CS302 -- Lab 6
Lab Objective
This lab is designed to give you experience with implementing
and using various sorting methods. Specifically you will
implement two variations of the sort-merge
algorithm for external sorting--one that uses quicksort
for internal sorting, and one that uses
a priority queue for replacement sorting.
Setting Up
You should copy the following files from the
/home/bvz/cs302/lab6 directory to your directory:
You can use the data files to test your programs.
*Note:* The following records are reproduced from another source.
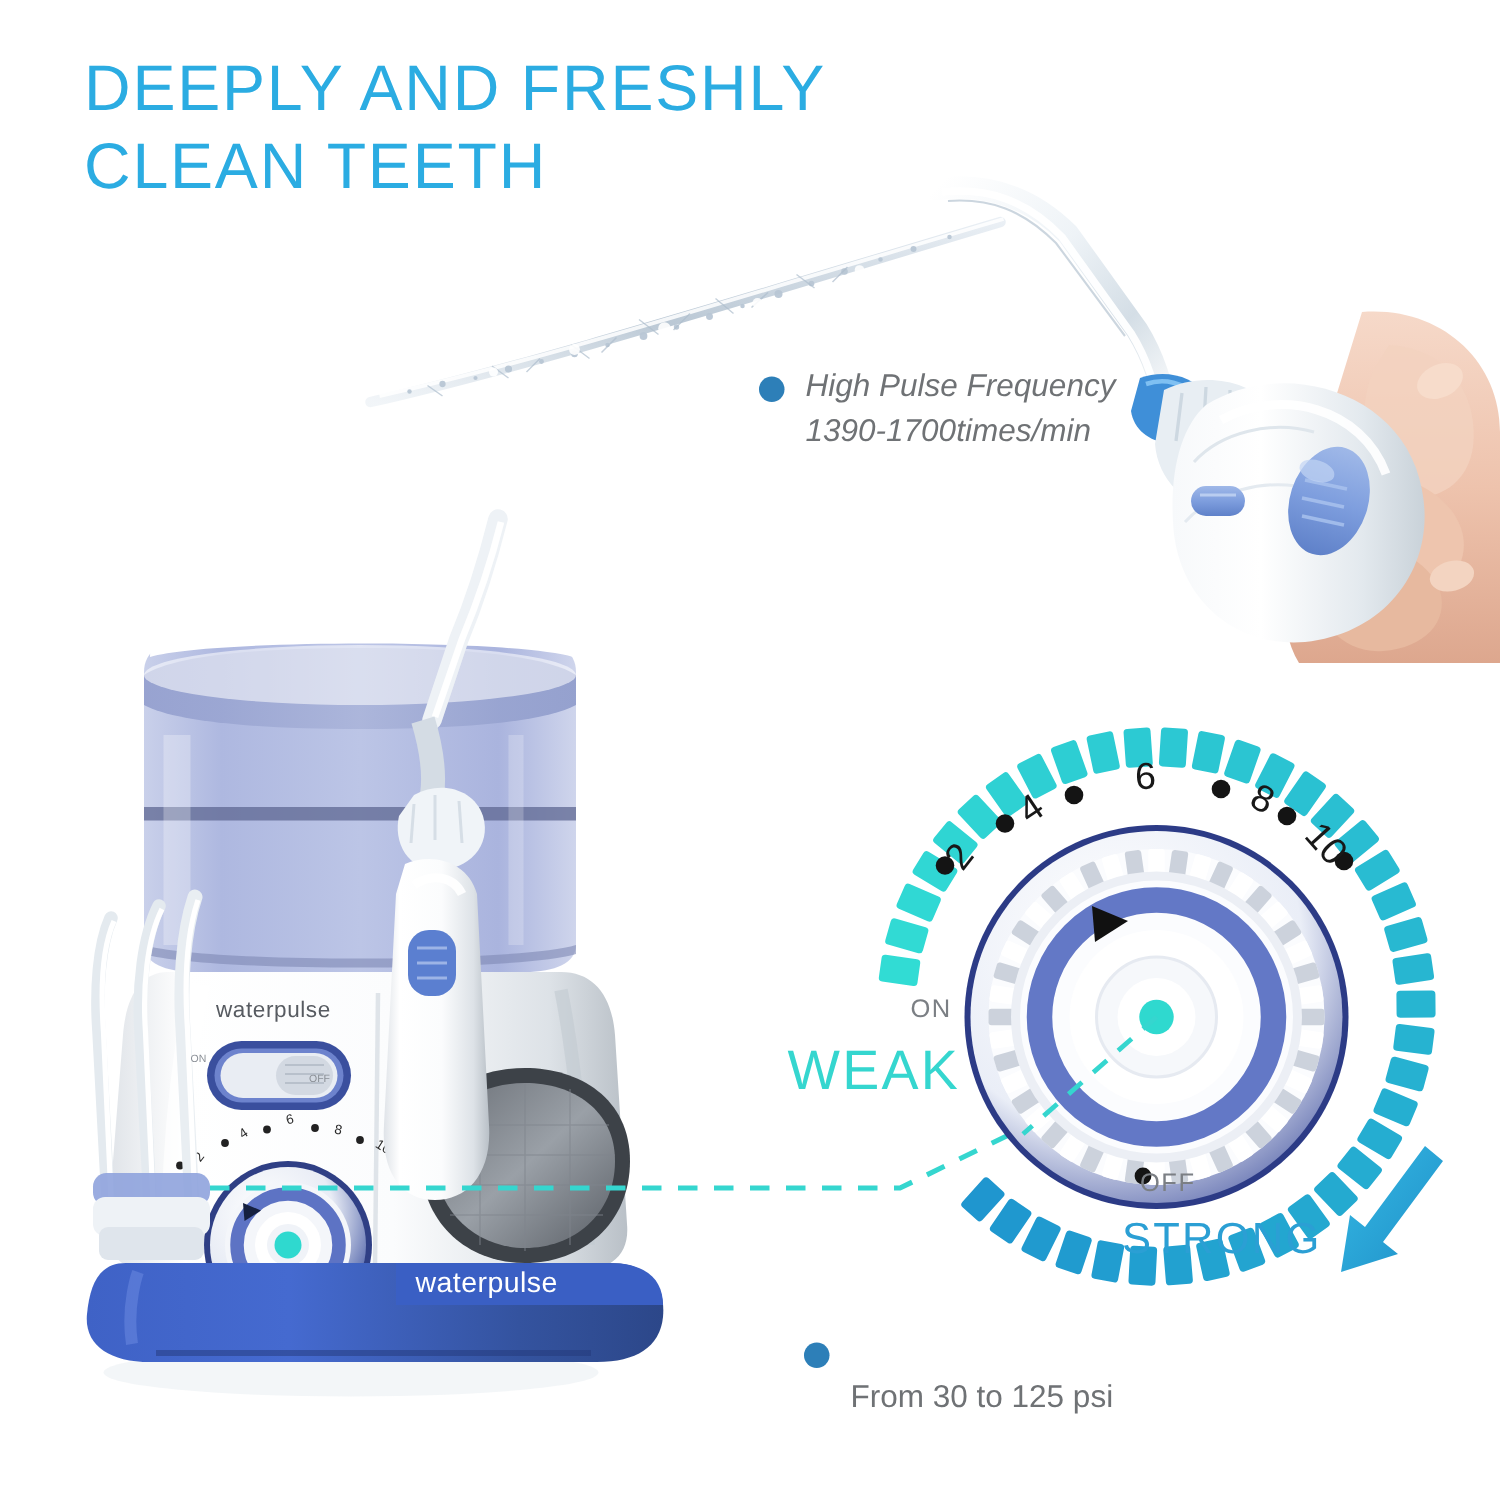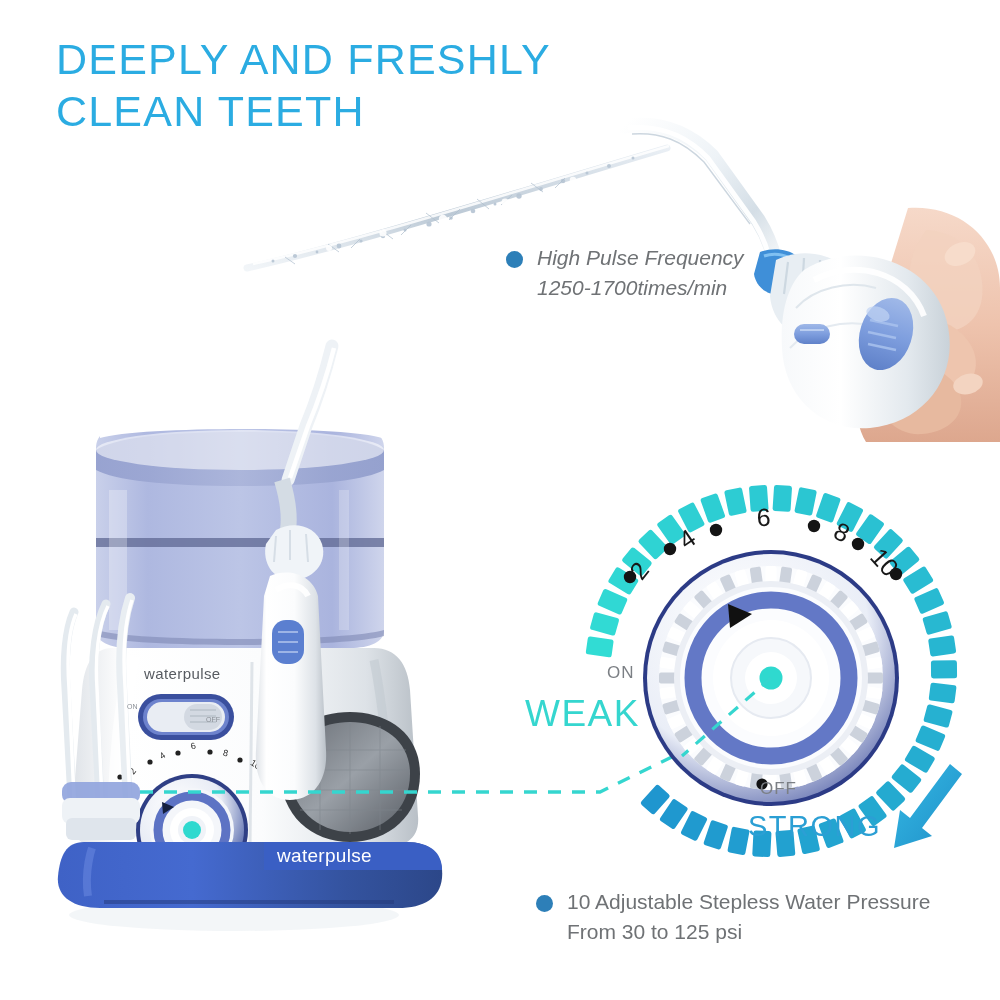--- a/index.html
+++ b/index.html
@@ -531,7 +531,7 @@
     <span class="dot"></span>
     <span class="ctext">
       <span>High Pulse Frequency</span><br>
-      <span>1250-1700times/min</span>
+      <span>1390-1700times/min</span>
     </span>
   </div>
 

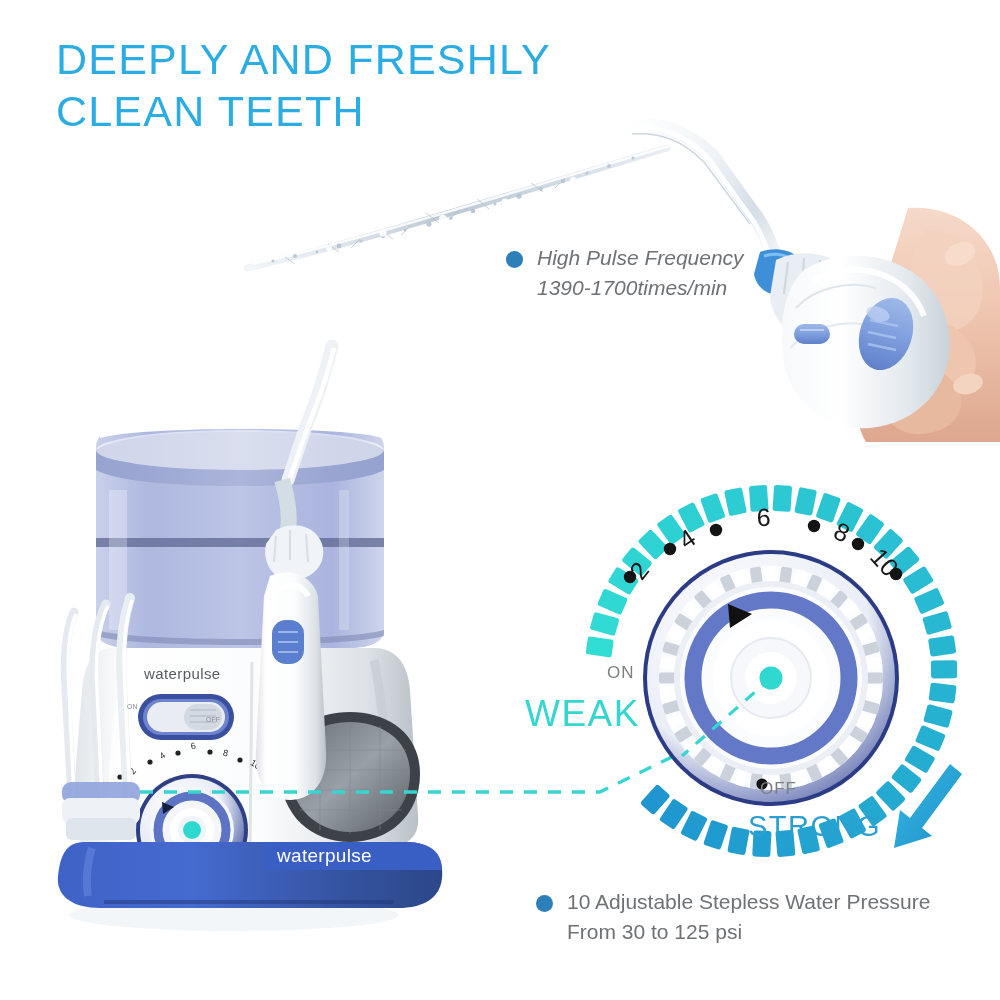--- a/index.html
+++ b/index.html
@@ -538,7 +538,7 @@
   <div class="callout" id="callout-pressure">
     <span class="dot"></span>
     <span class="ctext">
-      <span>10 Adjustable Stepless Water Pressure</span><br>
+      <br>
       <span>From 30 to 125 psi</span>
     </span>
   </div>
A working version of sortmerge is also in this directory
If you have a question
about what your program should do, first see what my program
does. My version of sortmerge has an additional -d flag that
you can use if you want the program to pause after each merge phase so
that you can examine my scratch files and see what they look like.
Problem Statement
In this lab you will implement the balanced, multi-way external sorting
algorithm presented in class. You will also experiment with varying
the size of the initial runs and the size of P to get an idea of how
these parameters affect the performance of the algorithm. Here is a
description of the program you are to write:
Name
sortmerge - sort and collate lines of a file.
Synopsis
sortmerge [ -p num_ways ] [ -r run_size] [ -q ] input_file output_file
Description
sortmerge sorts the lines in input_file from smallest to
largest and stores the sorted lines in output_file.
You may assume that each line in input_file has three integer
fields. The first field is the sort key. An example data file may be
found in data. If there is a tie between the sort keys it
does not matter in which order the keys are placed.
Options
- -p num_ways: The value of P for the P-way sort. If no
value is provided, the value defaults to 3.
- -r run_size: The size of the initial runs. If no
value is provided, the value defaults to 5.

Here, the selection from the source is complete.